What the task asks -
Below are records; how many of their lines contain "radius"? Answer with only the number.

Material provided -
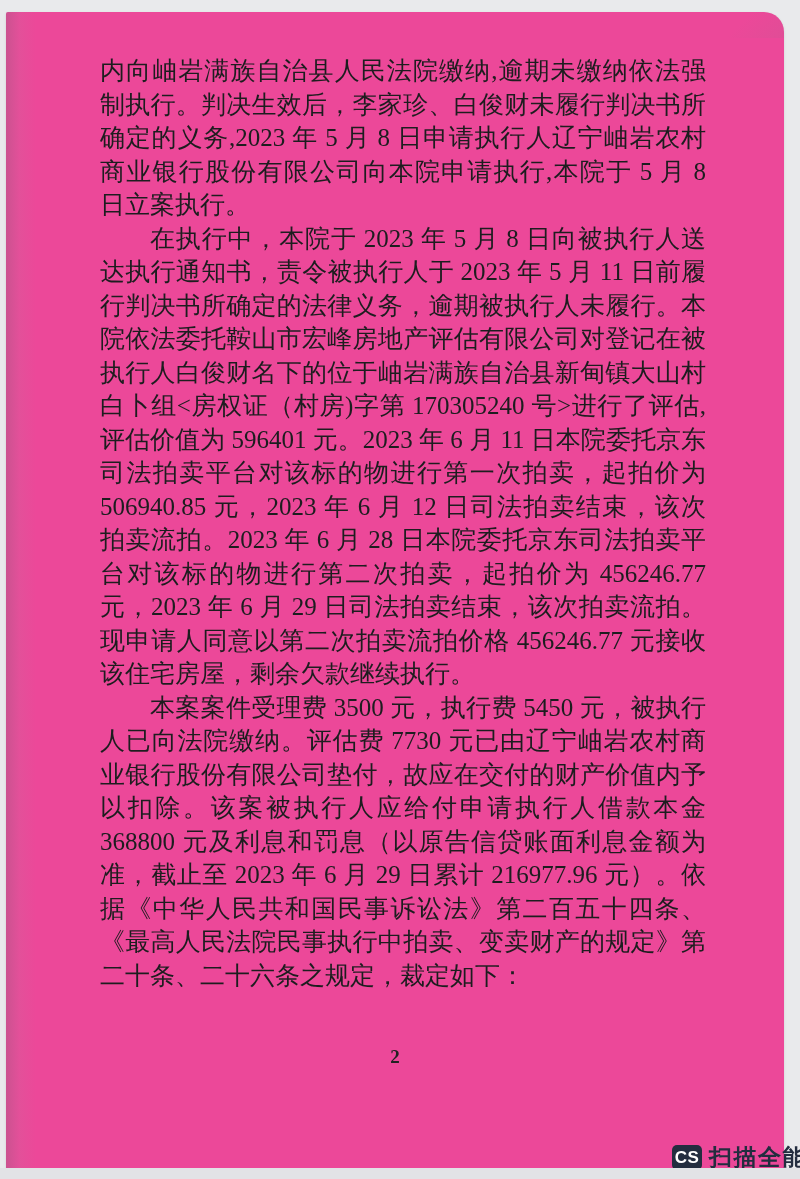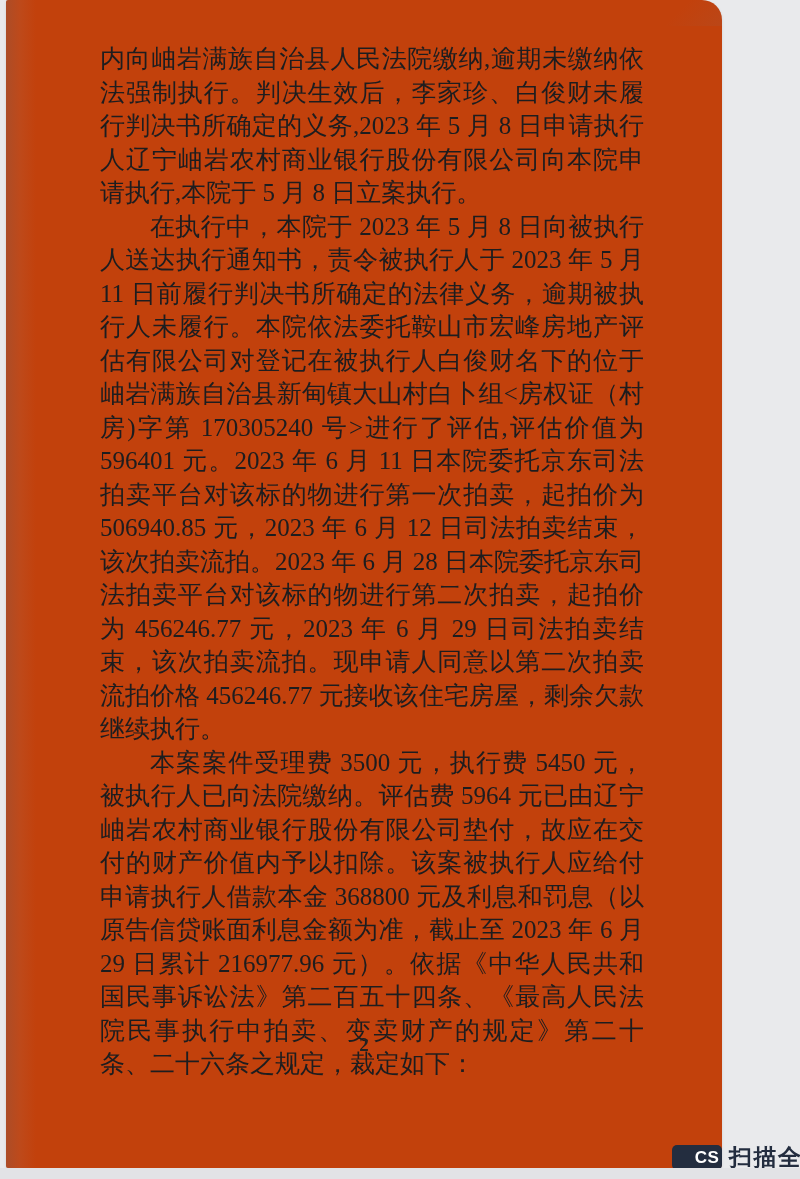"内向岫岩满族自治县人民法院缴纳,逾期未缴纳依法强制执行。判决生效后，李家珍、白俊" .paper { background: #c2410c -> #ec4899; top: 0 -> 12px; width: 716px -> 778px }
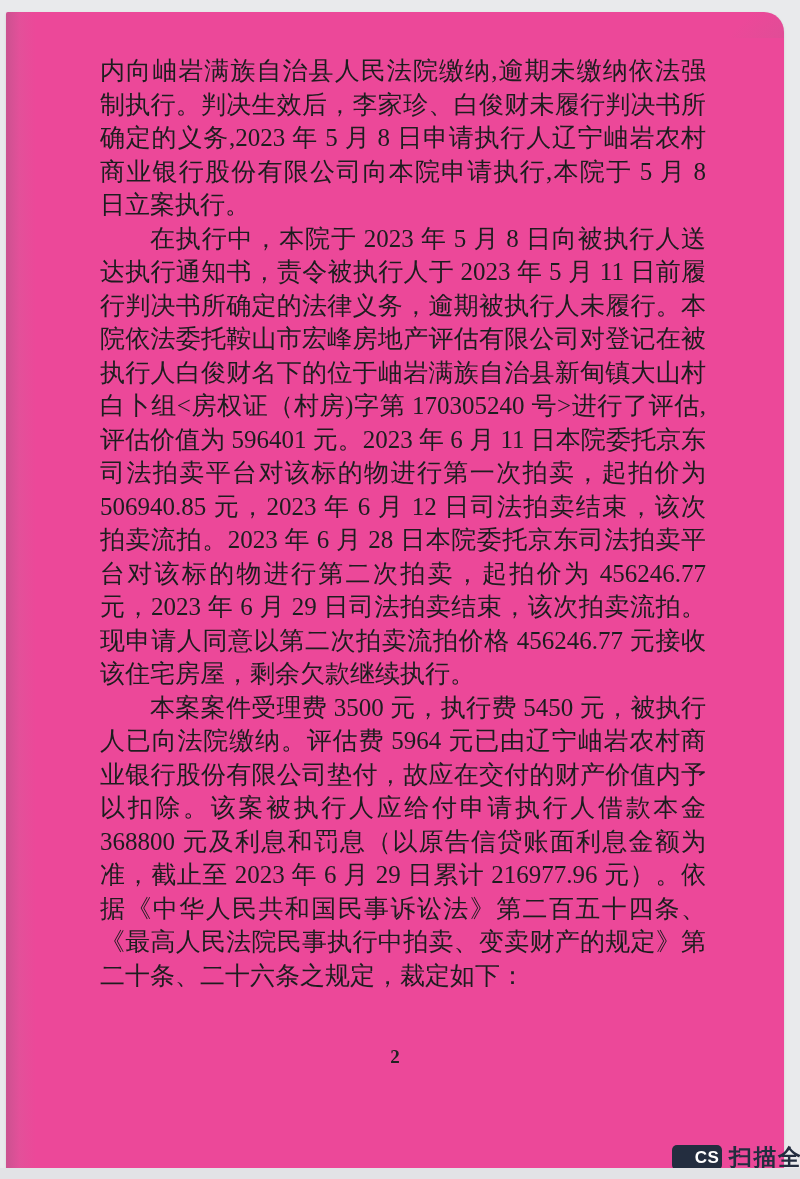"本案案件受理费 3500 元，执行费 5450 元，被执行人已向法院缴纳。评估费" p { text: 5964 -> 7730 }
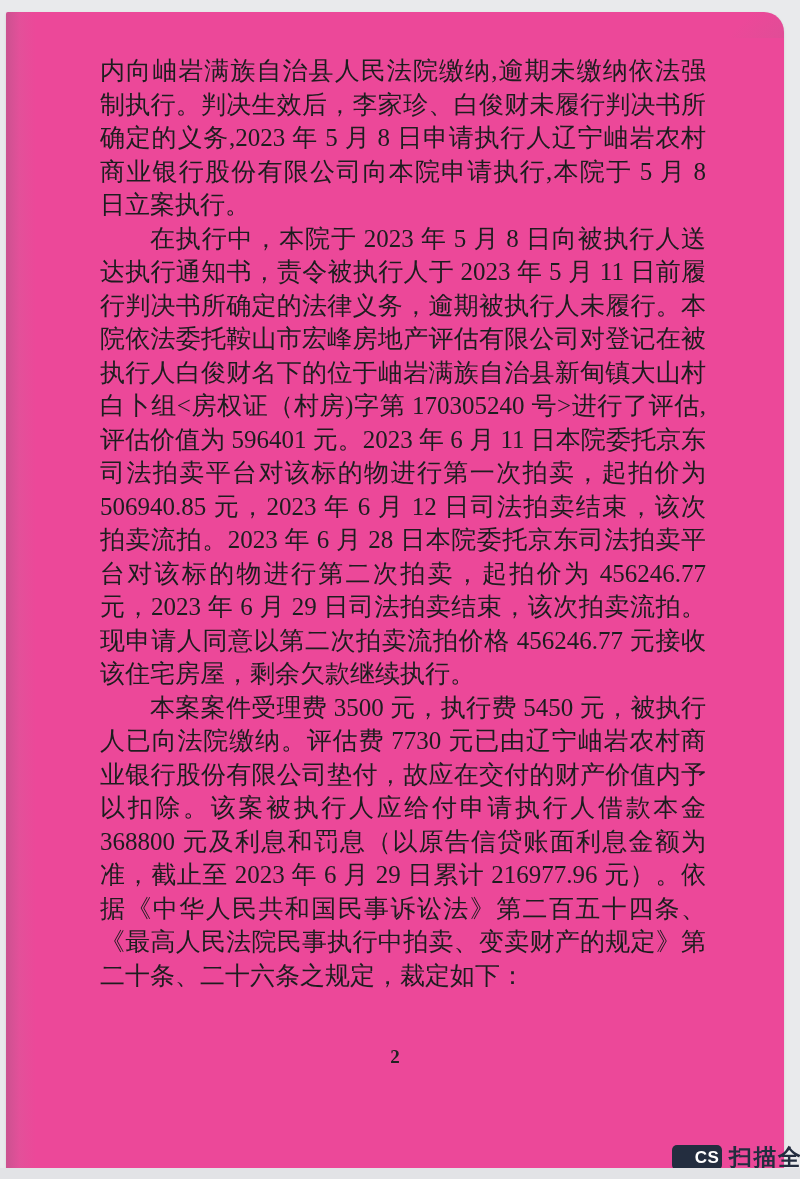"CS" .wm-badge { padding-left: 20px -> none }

...

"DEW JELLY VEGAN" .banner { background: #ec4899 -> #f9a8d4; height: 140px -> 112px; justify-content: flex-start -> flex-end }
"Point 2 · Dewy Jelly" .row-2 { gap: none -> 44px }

--

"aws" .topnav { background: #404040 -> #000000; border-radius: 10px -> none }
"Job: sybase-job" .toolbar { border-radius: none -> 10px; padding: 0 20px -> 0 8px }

Answer for this exercise -
2